In a similar incident at a different school, a female student was recently barred from competing in volleyball games until she
shaves her legs and underarms . It is hard to believe that high school students are being forced to conform to stereotypical gender presentations by public school teachers and school officials.
Discrimination based on gender identity is wrong. It is especially harmful when it is inflicted on a young person by the first form of government they are likely to have encountered. Schools should offer a safe and nurturing environment, not one where children are told they are wrong for being themselves. In the
suit filed by the ACLU they explained that:
When school officials exclude or deny benefits to girls who do not conform to gender stereotypes from school activities, they ratify and reinforce outdated views of the relative qualities of men and women. The District inflicted harm on Ceara by sending her the message that her "masculine" appearance was so unacceptable that she was literally not fit to appear alongside her fellow classmates' official photos in the yearbook.

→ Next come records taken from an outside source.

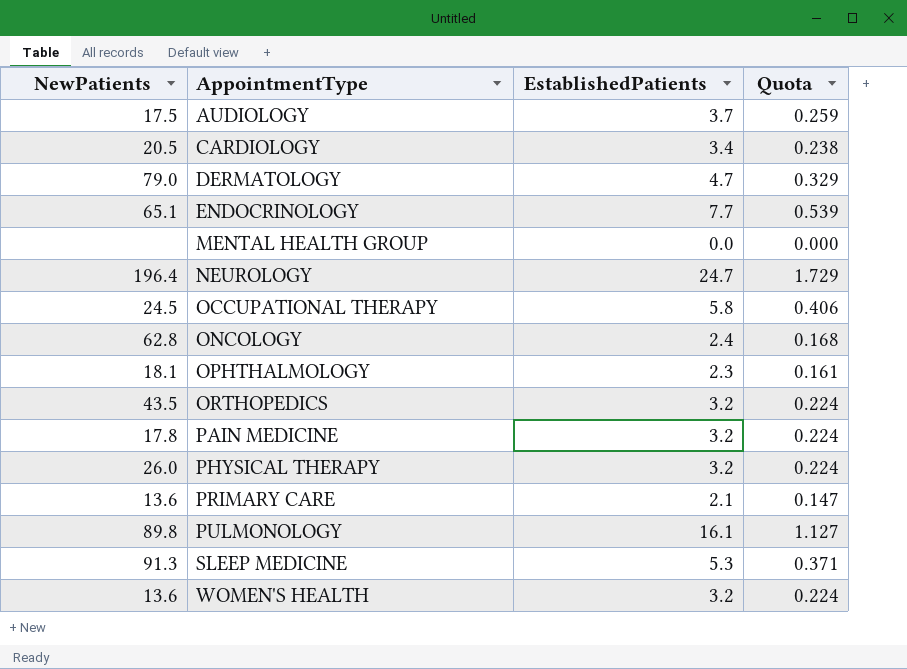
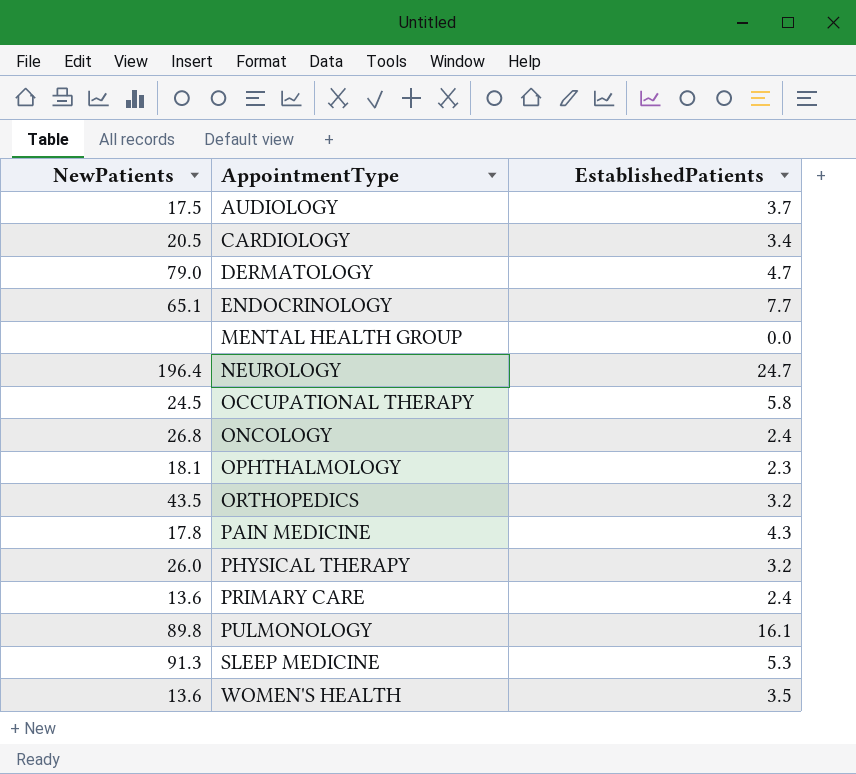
column Quota | formula: [EstablishedPatients] * 0.07 -> none
ONCOLOGY | NewPatients: 62.8 -> 26.8
PAIN MEDICINE | EstablishedPatients: 3.2 -> 4.3
PRIMARY CARE | EstablishedPatients: 2.1 -> 2.4
WOMEN'S HEALTH | EstablishedPatients: 3.2 -> 3.5

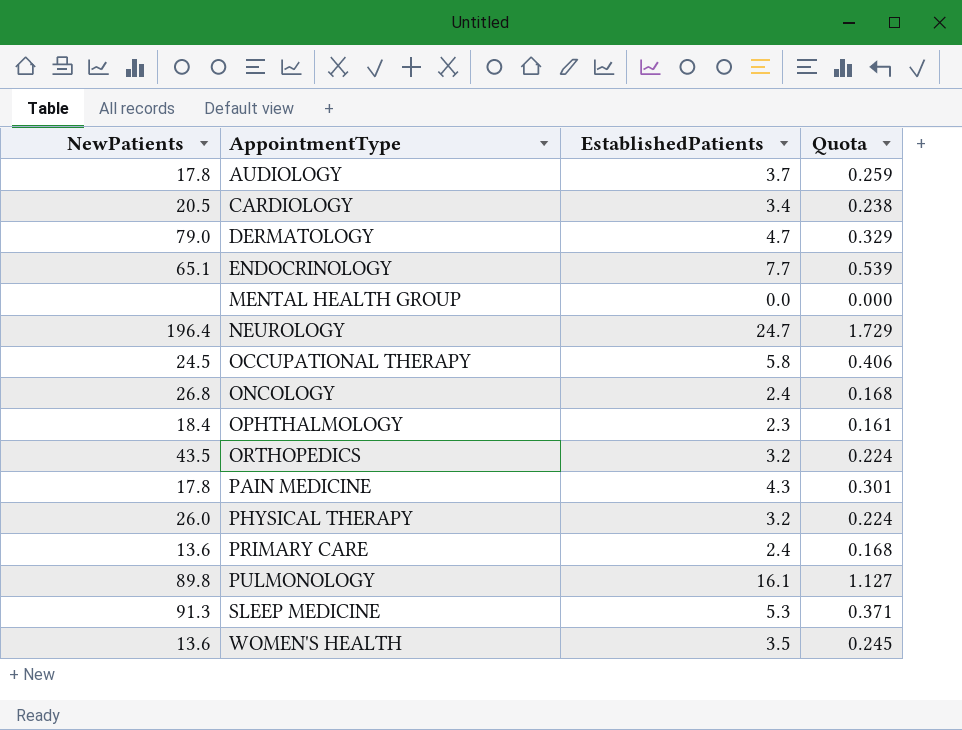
column Quota | formula: none -> [EstablishedPatients] * 0.07
AUDIOLOGY | NewPatients: 17.5 -> 17.8
OPHTHALMOLOGY | NewPatients: 18.1 -> 18.4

Moreover, the fact that the central dispute here concerns a yearbook photo makes the controversy not one that is beneath the federal courts, but one that resonates with almost all Americans. Yearbooks are part of American life, a rite of passage for students completing high school and entering adulthood. For many students, a senior yearbook portrait is the first time their image ever appears in a book, and for many others, it will be the only time that happens in their entire lives.
Young people in America deserve to be themselves, and they should not be penalized for it.